- Date: 27 January – 1 February
- Edition: 17th
- Surface: Hard (indoor)
- Location: Quimper, France

Champions

Singles
- Luca Van Assche

Doubles
- Arthur Reymond / Luca Sanchez
- ← 2025 · Open Quimper Bretagne · 2027 →

= 2026 Open Quimper Bretagne =

The 2026 Open Quimper Bretagne Occidentale was a professional tennis tournament played on hard courts. It was the 17th edition of the tournament which was part of the 2026 ATP Challenger Tour. It took place in Quimper, France between 27 January and 1 February 2026.

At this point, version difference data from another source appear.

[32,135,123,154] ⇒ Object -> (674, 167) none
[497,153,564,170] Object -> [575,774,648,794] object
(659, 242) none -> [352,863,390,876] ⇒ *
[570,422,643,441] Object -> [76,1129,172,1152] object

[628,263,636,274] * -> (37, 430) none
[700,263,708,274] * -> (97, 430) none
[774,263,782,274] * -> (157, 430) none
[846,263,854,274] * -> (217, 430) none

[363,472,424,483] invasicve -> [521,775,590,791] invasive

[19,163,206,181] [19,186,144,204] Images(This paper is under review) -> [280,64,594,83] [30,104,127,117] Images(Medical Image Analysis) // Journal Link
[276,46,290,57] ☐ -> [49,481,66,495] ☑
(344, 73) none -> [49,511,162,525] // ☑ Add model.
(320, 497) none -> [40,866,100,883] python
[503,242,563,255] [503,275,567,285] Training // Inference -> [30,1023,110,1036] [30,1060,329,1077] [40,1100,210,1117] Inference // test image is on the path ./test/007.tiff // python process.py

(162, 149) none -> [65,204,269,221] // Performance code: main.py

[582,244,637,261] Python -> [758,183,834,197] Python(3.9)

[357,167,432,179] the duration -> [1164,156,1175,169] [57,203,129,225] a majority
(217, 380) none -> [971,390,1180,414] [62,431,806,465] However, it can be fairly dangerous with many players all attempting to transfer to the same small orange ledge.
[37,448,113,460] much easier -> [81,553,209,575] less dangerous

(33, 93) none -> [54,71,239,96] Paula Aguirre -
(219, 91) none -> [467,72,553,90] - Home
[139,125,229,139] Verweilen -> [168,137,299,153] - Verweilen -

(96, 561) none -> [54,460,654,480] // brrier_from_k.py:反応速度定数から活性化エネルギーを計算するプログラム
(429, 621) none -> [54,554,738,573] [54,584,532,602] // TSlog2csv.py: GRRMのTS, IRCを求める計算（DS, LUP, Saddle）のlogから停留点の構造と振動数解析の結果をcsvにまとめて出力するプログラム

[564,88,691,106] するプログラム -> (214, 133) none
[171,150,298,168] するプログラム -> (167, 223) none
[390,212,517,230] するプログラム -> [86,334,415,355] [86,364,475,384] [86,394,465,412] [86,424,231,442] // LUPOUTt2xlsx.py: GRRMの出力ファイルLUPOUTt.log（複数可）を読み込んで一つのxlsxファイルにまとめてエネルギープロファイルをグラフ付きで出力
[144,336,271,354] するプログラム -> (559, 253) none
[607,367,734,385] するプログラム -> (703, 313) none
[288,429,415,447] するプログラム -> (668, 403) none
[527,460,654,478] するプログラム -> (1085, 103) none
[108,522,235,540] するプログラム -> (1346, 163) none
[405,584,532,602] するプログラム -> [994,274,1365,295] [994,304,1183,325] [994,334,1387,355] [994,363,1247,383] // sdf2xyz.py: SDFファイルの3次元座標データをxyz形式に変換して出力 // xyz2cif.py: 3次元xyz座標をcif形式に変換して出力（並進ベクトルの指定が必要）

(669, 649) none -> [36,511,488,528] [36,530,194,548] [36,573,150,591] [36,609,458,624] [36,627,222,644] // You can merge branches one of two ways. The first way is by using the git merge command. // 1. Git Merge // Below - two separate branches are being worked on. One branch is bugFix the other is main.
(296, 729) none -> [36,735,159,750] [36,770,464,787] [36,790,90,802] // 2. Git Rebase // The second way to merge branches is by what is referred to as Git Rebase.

==Singles main-draw entrants==
===Seeds===

| Country | Player | Rank^{1} | Seed |
|---|---|---|---|
| USA | Aleksandar Kovacevic | 56 | 1 |
| FRA | Adrian Mannarino | 69 | 2 |
| ESP | Pedro Martínez | 71 | 3 |
| FRA | Quentin Halys | 83 | 4 |
| KAZ | Alexander Shevchenko | 97 | 5 |
| GEO | Nikoloz Basilashvili | 105 | 6 |
| FRA | Benjamin Bonzi | 106 | 7 |
| USA | Mackenzie McDonald | 113 | 8 |

- ^{1} Rankings are as of 19 January 2026.

===Other entrants===
The following players received wildcards into the singles main draw:
- FRA Thomas Faurel
- FRA Adrian Mannarino
- FRA Benoît Paire

The following players received entry into the singles main draw as alternates:
- SUI Rémy Bertola
- BEL Michael Geerts

The following players received entry from the qualifying draw:
- ITA Federico Arnaboldi
- FRA Yanis Ghazouani Durand
- POL Maks Kaśnikowski
- Pavel Kotov
- FRA Laurent Lokoli
- FRA Matteo Martineau

The following player received entry as a lucky loser:
- CAN Dan Martin

==Champions==
===Singles===

- FRA Luca Van Assche def. SUI Rémy Bertola 3–6, 6–1, 7–5.

===Doubles===

- FRA Arthur Reymond / FRA Luca Sanchez def. FRA Dan Added / FRA Arthur Bouquier 7–6^{(9–7)}, 3–6, [10–3].